Remplacement de Jules Alingete à la tête de l'IGF, l'heure est au bilan : entre positif et mitigé, quel qualificatif approprié ?

Jules Alingete
Jules Alingete
PAR Deskeco - 13 mai 2025 07:48, Dans Finances

Jules Alingete, chef de service de l'Inspection générale des Finances, a été poussé à la retraite par une ordonnance du président de la République rendue publique mercredi 7 mai dernier à la Radiotélévision nationale congolaise. Il est remplacé par Bitasimwa Bahii Christophe. Figure majeure du contrôle des finances publiques et de la lutte contre la corruption, parfois très controversée, Jules Alingete s'est révélé être un personnage emblématique de la bonne gouvernance et de la lutte contre la corruption en République démocratique du Congo.

Nommé le 1er juillet 2020 par le président de la République, Félix-Antoine Tshisekedi, son passage à la tête de l'IGF a souvent été perçu différemment. Cinq ans après, l'heure est au bilan après son remplacement. Deskeco vous propose deux avis partagés de l'ODEP et du CREFDL, deux structures de lutte contre la corruption et pour la bonne gouvernance.

Si l'Observatoire de la dépense publique (ODEP) salue son bilan, le Centre de recherche en finances publiques et développement local (Crefdl) l'estime, pour sa part, mitigé. Dans un communiqué publié au lendemain de son remplacement, l'ODEP a souligné le rôle « transformateur » de l'IGF sous le mandat de Jules Alingete, en faisant d'elle « une institution centrale de la redevabilité et du contrôle de l'action publique dans un pays où les mécanismes de transparence étaient historiquement fragiles ».
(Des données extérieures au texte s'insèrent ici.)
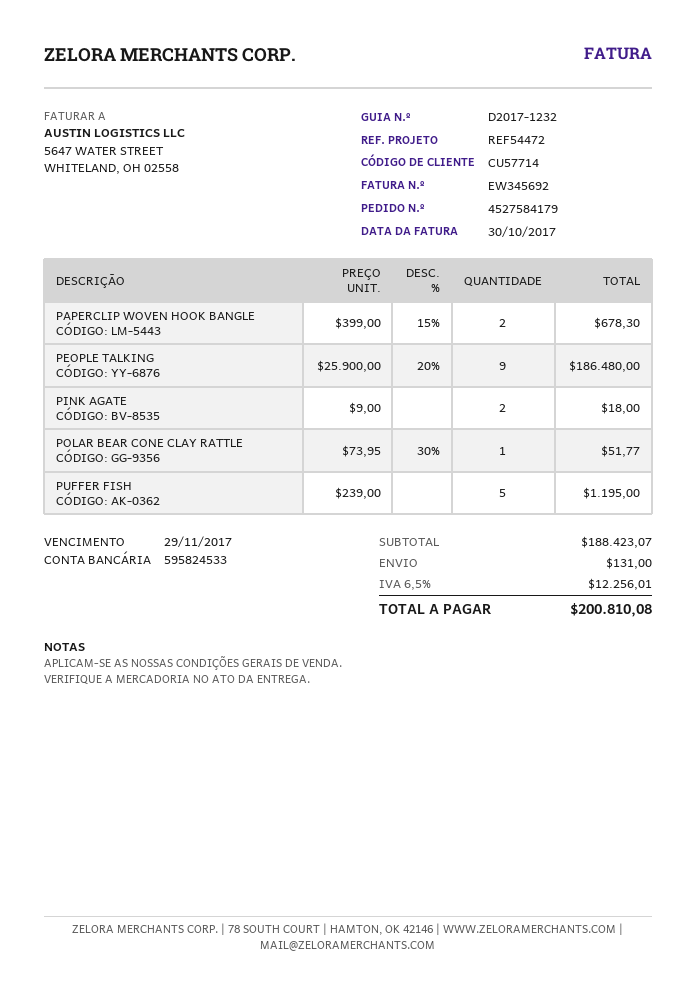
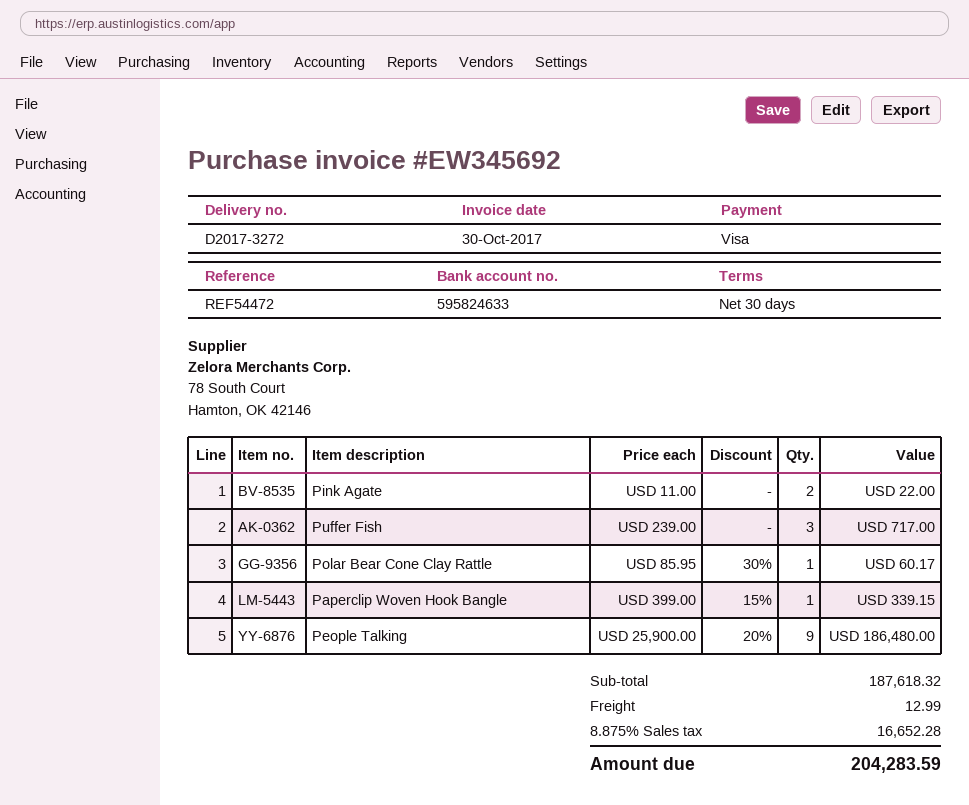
delivery note number: D2017-1232 -> D2017-3272
bank account: 595824533 -> 595824633
PAPERCLIP WOVEN HOOK BANGLE: 2 x 399.00 - 15% = 678.30 -> 1 x 399.00 - 15% = 339.15
PINK AGATE: 2 x 9.00 = 18.00 -> 2 x 11.00 = 22.00
POLAR BEAR CONE CLAY RATTLE: 1 x 73.95 - 30% = 51.77 -> 1 x 85.95 - 30% = 60.17
PUFFER FISH: 5 x 239.00 = 1195.00 -> 3 x 239.00 = 717.00
subtotal: 188423.07 -> 187618.32
shipping: 131.00 -> 12.99
tax: 6.5% = 12256.01 -> 8.875% = 16652.28
total: 200810.08 -> 204283.59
Pour Florimond Muteba, coordonnateur de cette structure, Jules Alingete a remis sur pied l'IGF, qui a incarné une « résistance à la prédation dans un pays où les institutions de contrôle sont souvent muselées ou instrumentalisées. Jules ALINGETE a incarné une rupture, un retour à l'éthique de la fonction publique », ajoute-t-il. « Son action a également démontré que l'administration publique peut redevenir un outil de service à la nation, lorsque les hommes qui la dirigent placent la loyauté envers la République au-dessus des arrangements de couloir ». Tout en précisant que « Ce qui fait la force d'une société libre, ce n'est pas l'absence de fautes, mais la capacité à les corriger ».

De son côté, Valery Madianga, coordonnateur principal du Centre de recherche en finances publiques et développement local (Crefdl), a jugé mitigé le bilan de Jules Alingete. Dans une interview accordée à Deskeco, cet expert en finances publiques estime qu'il a « un tout petit peu boosté » le contrôle des finances publiques, et ceci, dans « un contexte où les organes de contrôle étaient pratiquement au point mort, sans contrôle efficace des finances publiques. »

« Il y a eu plusieurs missions de contrôle d'abord au niveau des entreprises publiques, on a vu la suspension de mandataires publics grâce à ses missions, et cela a été suivi également de l'assainissement de la perception des recettes. Nous avons constaté que depuis qu'il a initié des missions, les recettes publiques ont connu une augmentation, il y a eu plusieurs entités qui ont été contrôlées avec des personnalités jugées intouchables, ça a un tout petit peu bousculé la gestion des finances », martèle-t-il.

Le cas typique qu'il a soulevé est le contrôle qu'il a pu engager sur le circuit de paiement des agents publics, notamment de l'ONATRA, où des dizaines de millions de dollars américains ont été révélés détournés au terme de la perception de la « redevance terrestre » au niveau du port de Matadi, par exemple. Valery Madianga salue également le fait qu'il ait réussi à renforcer le nombre d'inspecteurs de finances en vue d'intensifier le contrôle.

Il a par ailleurs relevé des dérives importantes enregistrées à partir de 2023 lors de son mandat, parfois en allant au-delà de ses attributions. Il illustre son propos par la mission de contrôle que l'IGF a menée à la Gécamines, transformée en mission de consultance, ce qui constituait une violation grave des principes de bonne gouvernance.

Cet acteur de la société civile a également dénoncé des dizaines de millions de USD de rétrocommissions perçues lors de la renégociation du contrat chinois, dont l'avenant 5 est teinté de pratiques de corruption et de malversations financières. Au-delà de ces failles, il mentionne des missions qui ont été « téléguidées » et sélectives, remettant en cause l'impartialité de l'IGF. Il recommande également la suppression de la patrouille financière, qui est, selon lui, « illégale », et qui relève d'une cogestion.